If there is one word that people might us to describe Marie O’Brien, its “tenacious.”
The president and chief executive officer of Enterforce Inc. would not disagree. She wears that badge with pride after building a successful career and business on a passion driven early by being told “no.”
Her “ah-ha moment” came the day she went to a supervisor seeking guidance on what courses she should take in college for a career in sales development. He said, “I would never promote a woman out into the field,” she recalled. “I said, I’ll show you.”
“I was trying to get my foot in the door and stay here. I had to learn from the school of hard knocks a number of times,” said O’Brien, 52.
Her tenacity followed her for the next three decades of learning, growing and eventually opening her own business, Enterforce Inc. in 2001. Today, the company employs more than 300 people in 21 states. Revenue exceeds $75 million.
Enterforce assists companies through the acquisition and management of contract talent and full-time employees. O’Brien said her business model, the “Enterforce Advantage,” has saved millions of dollars for clients through a more efficient and streamlined process.
Randall Harlan recognized the value of O’Brien’s business model when he left his job as a corporate account executive with Manpower to join her at Enterforce seven years ago, he said.
Now vice president of communications and integrated services at Enterforce, Harlan calls O’Brien a “pioneer” and “innovator” in the industry.
“While being forward-thinking about customizing workforce management and acquisition solutions to address clients’ ever-changing needs, the huge differentiator about Marie is she’s committed to helping women become successful in their own businesses,” he said.
Filippa Weber, retired director of labor management relations at Harley-Davidson Inc., worked with O’Brien for several years before later becoming her business partner and mentor at Enterforce.
“We don’t just do what the customer wants,” Weber said. “We work through the issue at hand and give them the best advice. People sometimes say what they think you want them to say.

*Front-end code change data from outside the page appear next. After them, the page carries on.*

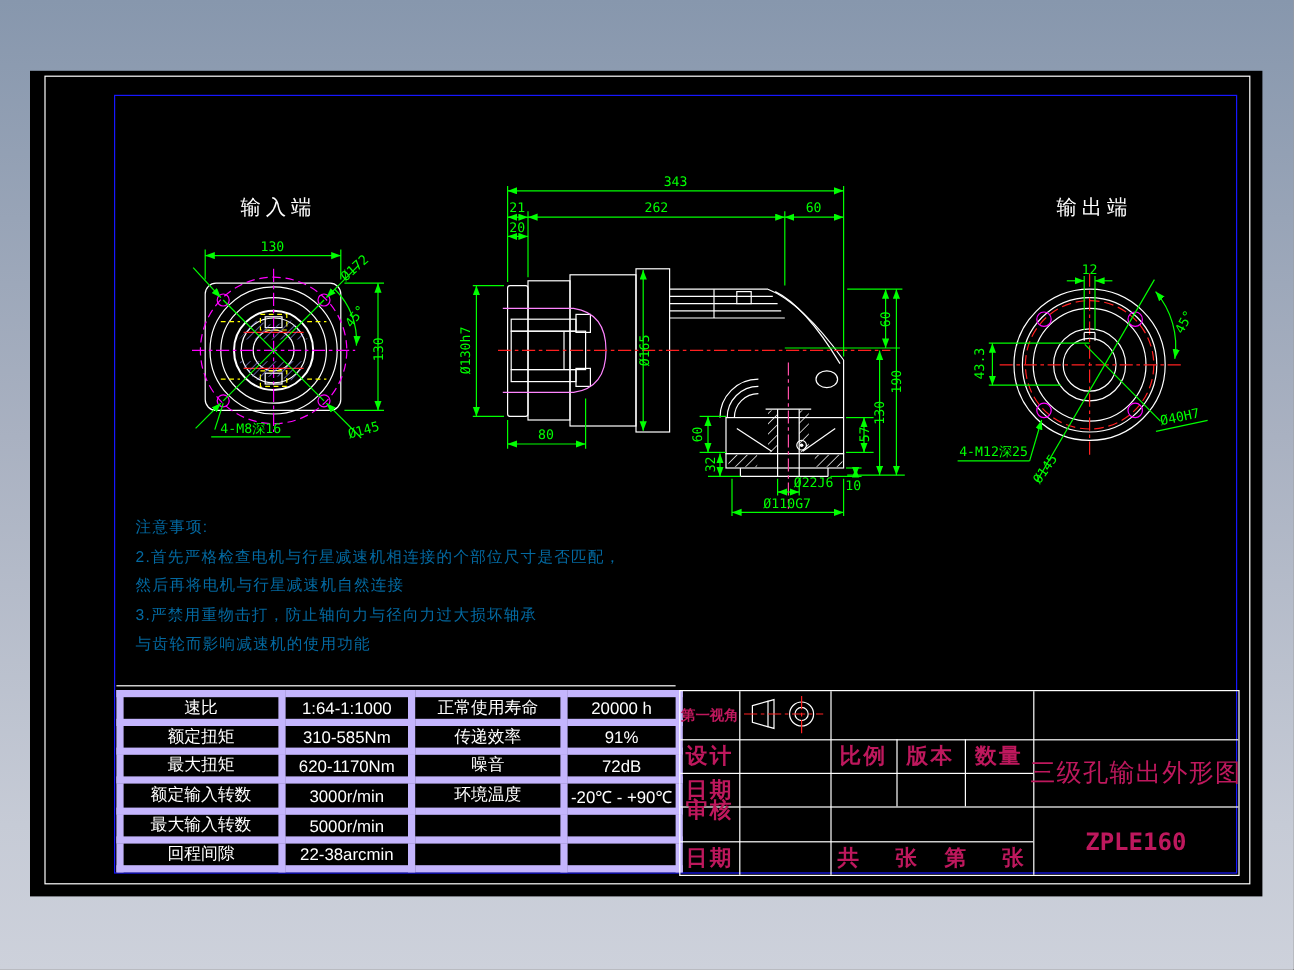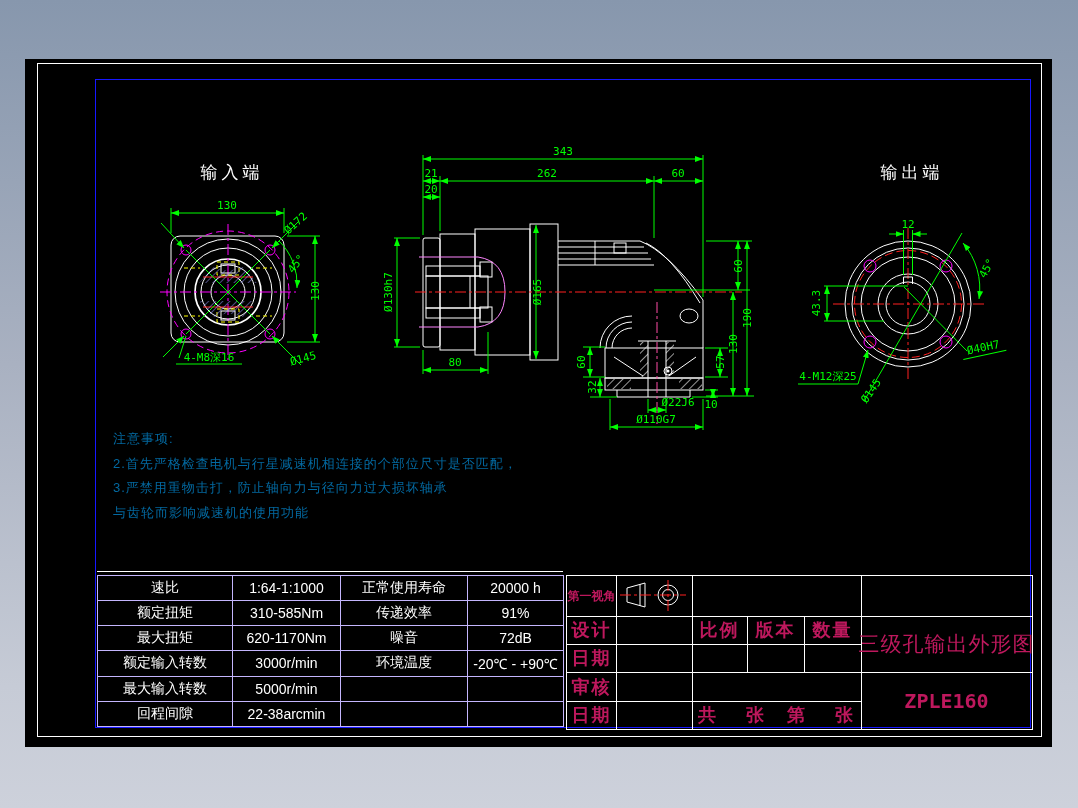--- a/index.html
+++ b/index.html
@@ -25,21 +25,21 @@
   .rl{stroke:#ff2020;fill:none;stroke-width:1}
   .pdd{stroke:#ff4da6;fill:none;stroke-width:1;stroke-dasharray:11 3 3 3}
   .pk{stroke:#ff85ff;fill:none;stroke-width:1}
   .yd{stroke:#ffff00;fill:none;stroke-width:1;stroke-dasharray:4 3}
   text.dim{font:11px "DejaVu Sans Mono",monospace;fill:#00ff00}
   text.vt{font:17px "Liberation Sans",sans-serif;fill:#ffffff;letter-spacing:4px}
   
   .notes{position:absolute;left:113px;top:427px;color:#0369a1;font-size:13px;line-height:24.5px;letter-spacing:1px;white-space:nowrap}
   
   table.spec{position:absolute;left:97px;top:575px;width:466px;height:152px;border-collapse:collapse;color:#ffffff;font-size:14px;table-layout:fixed}
-  table.spec td{border:1px solid #c4b5fd;text-align:center;padding:0;white-space:nowrap;overflow:hidden}
+  table.spec td{border:6px solid #c4b5fd;text-align:center;padding:0;white-space:nowrap;overflow:hidden}
   .topline{position:absolute;left:97px;top:571px;width:466px;height:1px;background:#fff}
   
   .tb{position:absolute;left:566px;top:575px;width:465px;height:153px;border:1px solid #ffffff;color:#be185d}
   .tb .vl{position:absolute;width:1px;background:#ffffff}
   .tb .hl{position:absolute;height:1px;background:#ffffff}
   .tb .cell{position:absolute;display:flex;align-items:center;justify-content:center;white-space:nowrap}
   .f12{font-size:12px;font-weight:bold}
   .f14{font-size:18px;font-weight:bold;letter-spacing:2px}
   .f20{font-size:20px;font-weight:bold;font-family:"DejaVu Sans Mono",monospace}
   .f21{font-size:21px;font-weight:normal;letter-spacing:1px}
@@ -275,20 +275,21 @@
     <circle class="w" cx="668" cy="595" r="10"></circle>
     <circle class="w" cx="668" cy="595" r="5.5"></circle>
     <line class="rdd" x1="620" y1="595" x2="686" y2="595"></line>
     <line class="rdd" x1="668" y1="580" x2="668" y2="611"></line>
   </g>
 </svg>
 
 <div class="notes">
   <div>注意事项:</div>
   <div>2.首先严格检查电机与行星减速机相连接的个部位尺寸是否匹配，</div>
+  <div>然后再将电机与行星减速机自然连接</div>
   <div>3.严禁用重物击打，防止轴向力与径向力过大损坏轴承</div>
   <div>与齿轮而影响减速机的使用功能</div>
 </div>
 
 <div class="topline"></div>
 <table class="spec">
   <colgroup>
       <col style="width:135px">
       <col style="width:108px">
       <col style="width:127px">
@@ -341,21 +342,21 @@
   <div class="vl" style="left:237px;top:40px;height:56px"></div>
   <div class="vl" style="left:294px;top:0;height:153px"></div>
   <div class="hl" style="left:0;top:40px;width:465px"></div>
   <div class="hl" style="left:0;top:68px;width:294px"></div>
   <div class="hl" style="left:0;top:96px;width:465px"></div>
   <div class="hl" style="left:0;top:125px;width:294px"></div>
 
   <div class="cell f12" style="left:0;top:0;width:49px;height:40px">第一视角</div>
   <div class="cell f14" style="left:0;top:40px;width:49px;height:28px">设计</div>
   <div class="cell f14" style="left:0;top:68px;width:49px;height:28px">日期</div>
-  <div class="cell f14" style="left:0;top:96px;width:49px;height:29px">审核</div>
+  <div class="cell f14" style="left:0;top:84px;width:49px;height:29px">审核</div>
   <div class="cell f14" style="left:0;top:125px;width:49px;height:28px">日期</div>
   <div class="cell f14" style="left:125px;top:40px;width:55px;height:28px">比例</div>
   <div class="cell f14" style="left:180px;top:40px;width:57px;height:28px">版本</div>
   <div class="cell f14" style="left:237px;top:40px;width:57px;height:28px">数量</div>
   <div class="cell f14" style="left:125px;top:125px;width:169px;height:28px;white-space:pre">共    张   第    张</div>
   <div class="cell f21" style="left:294px;top:40px;width:171px;height:56px">三级孔输出外形图</div>
   <div class="cell f20" style="left:294px;top:96px;width:171px;height:57px">ZPLE160</div>
 </div>
 
 </body></html>

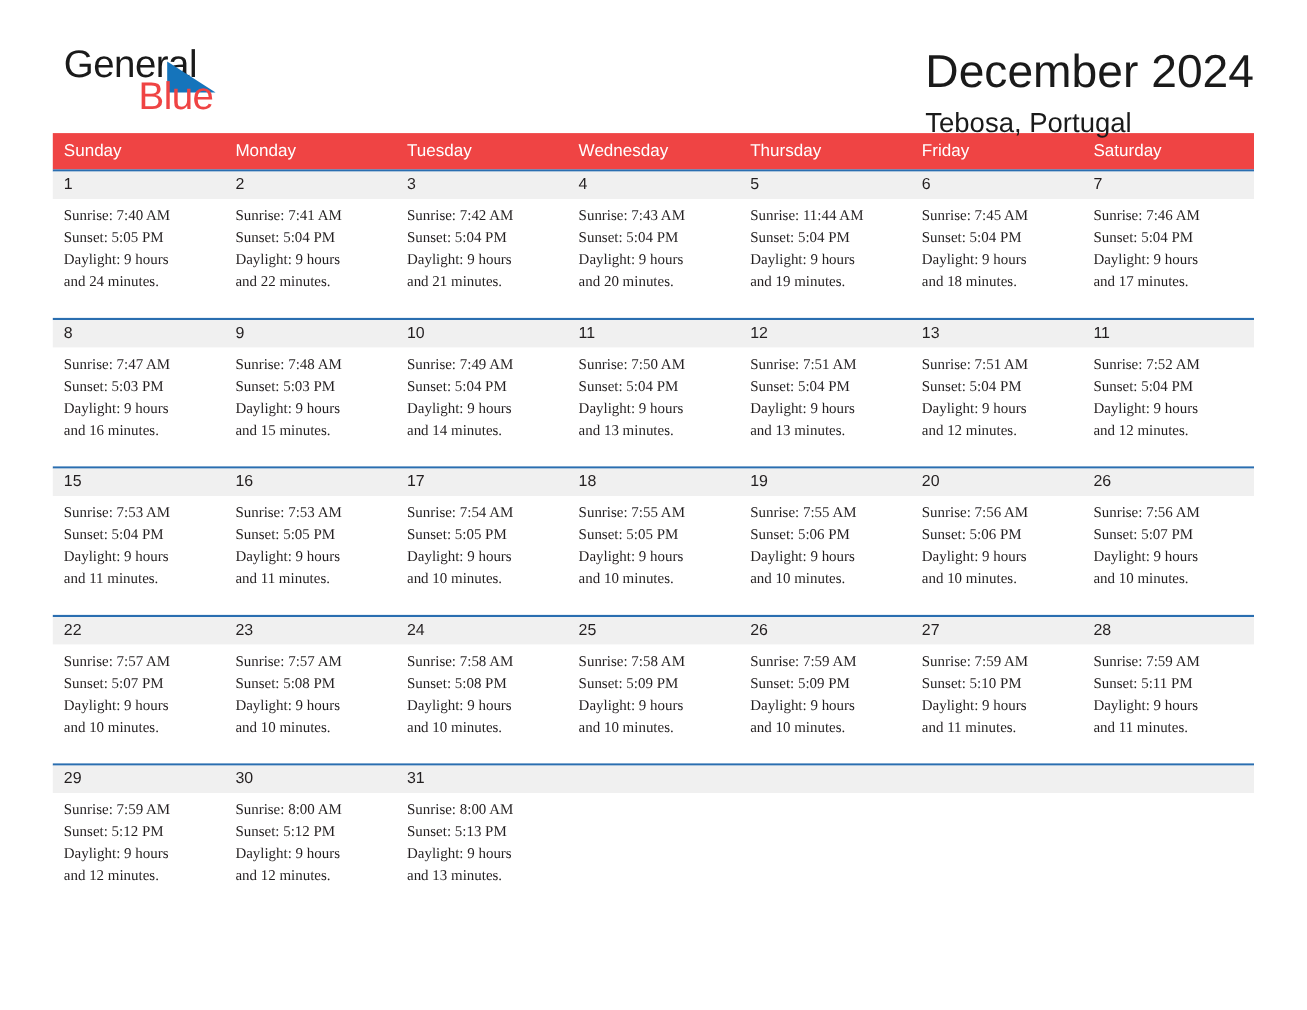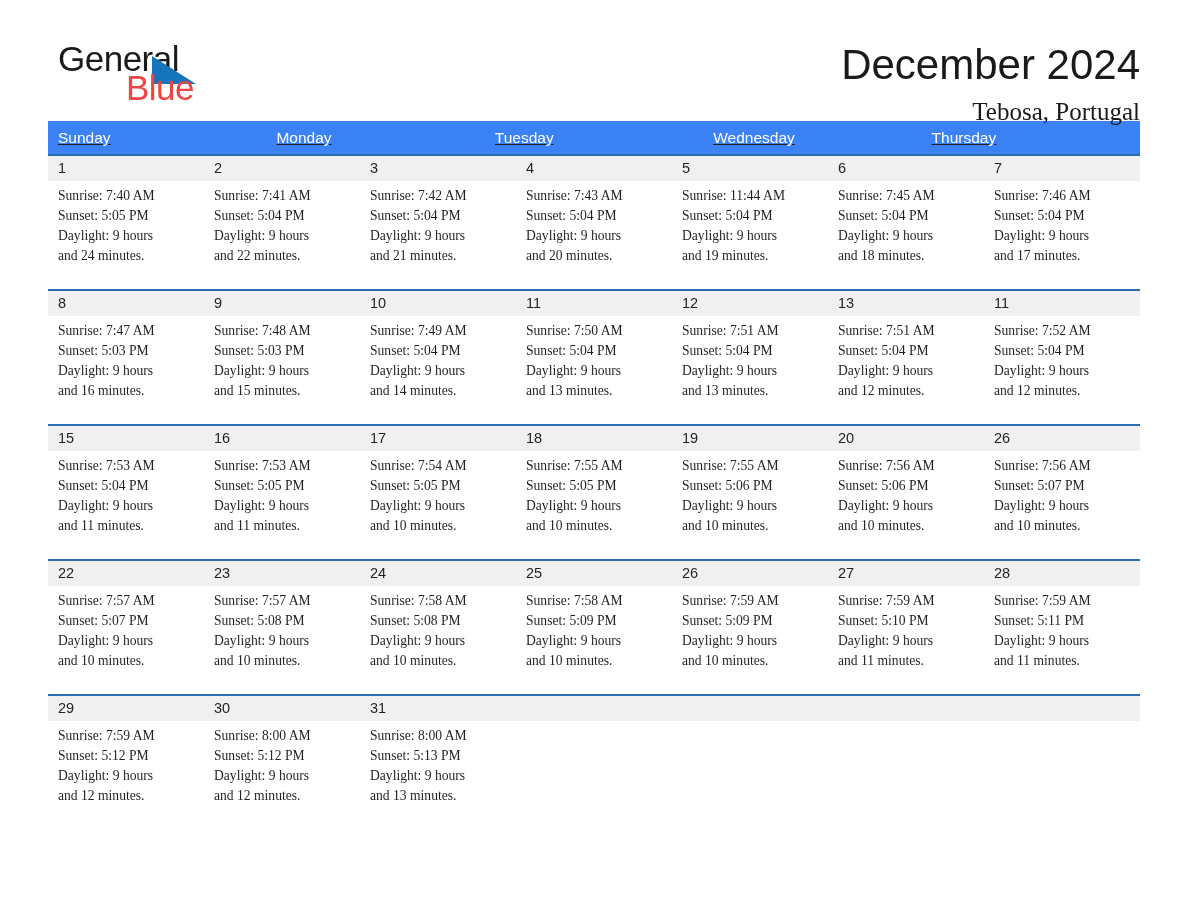--- a/index.html
+++ b/index.html
@@ -64,54 +64,52 @@
     position: absolute;
     left: 104px;
     top: 16px;
     width: 0;
     height: 0;
     border-left: 44px solid #1574bb;
     border-top: 28px solid transparent;
   }
 
   .title-block {
-    text-align: right;
+    text-align: left;
     flex: 0 0 auto;
     padding-top: 0px;
   }
   .cal-title {
     font-size: 42px;
     line-height: 50px;
     font-weight: 400;
     color: #1a1a1a;
     letter-spacing: 0px;
     white-space: nowrap;
   }
   .cal-subtitle {
     font-size: 25px;
     line-height: 34px;
     font-weight: 400;
     color: #1a1a1a;
     margin-top: 5px;
     white-space: nowrap;
-    font-family: Liberation Serif, serif;
   }
 
   
   .calendar {
     width: 1092px;
     margin-top: 11px;
   }
 
   .weekdays {
     display: grid;
-    grid-template-columns: repeat(5, 1fr);
-    background: #3b82f6;
+    grid-template-columns: repeat(7, 1fr);
+    background: #ef4444;
     height: 33px;
-    text-decoration: underline;
   }
   .weekday {
     color: #ffffff;
     font-size: 15.5px;
     line-height: 33px;
     padding-left: 10px;
     white-space: nowrap;
   }
 
   .week {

Marie isn’t like that. She will work for a resolution. That makes her very, very good at her job.”
Maria Monreal-Cameron, retired chief executive officer of the Hispanic Chamber of Commerce of Wisconsin, said she has seen the same leadership, innovation and commitment that made O’Brien a successful entrepreneur carry over into her volunteer work. O’Brien serves on boards at Mount Mary University, the Sharon Lynne Wilson Center for the Arts, and Catholic Memorial High School and regularly assists with fund-raisers for numerous organizations.
“She’s actively pursued as a volunteer based on her ‘count on me’ and positive attitude,” Monreal-Cameron said. She follows not only her professional responsibilities, but her volunteer activities with such vigor, resolve, effectiveness. All of it drives her compelling desire to make a difference.”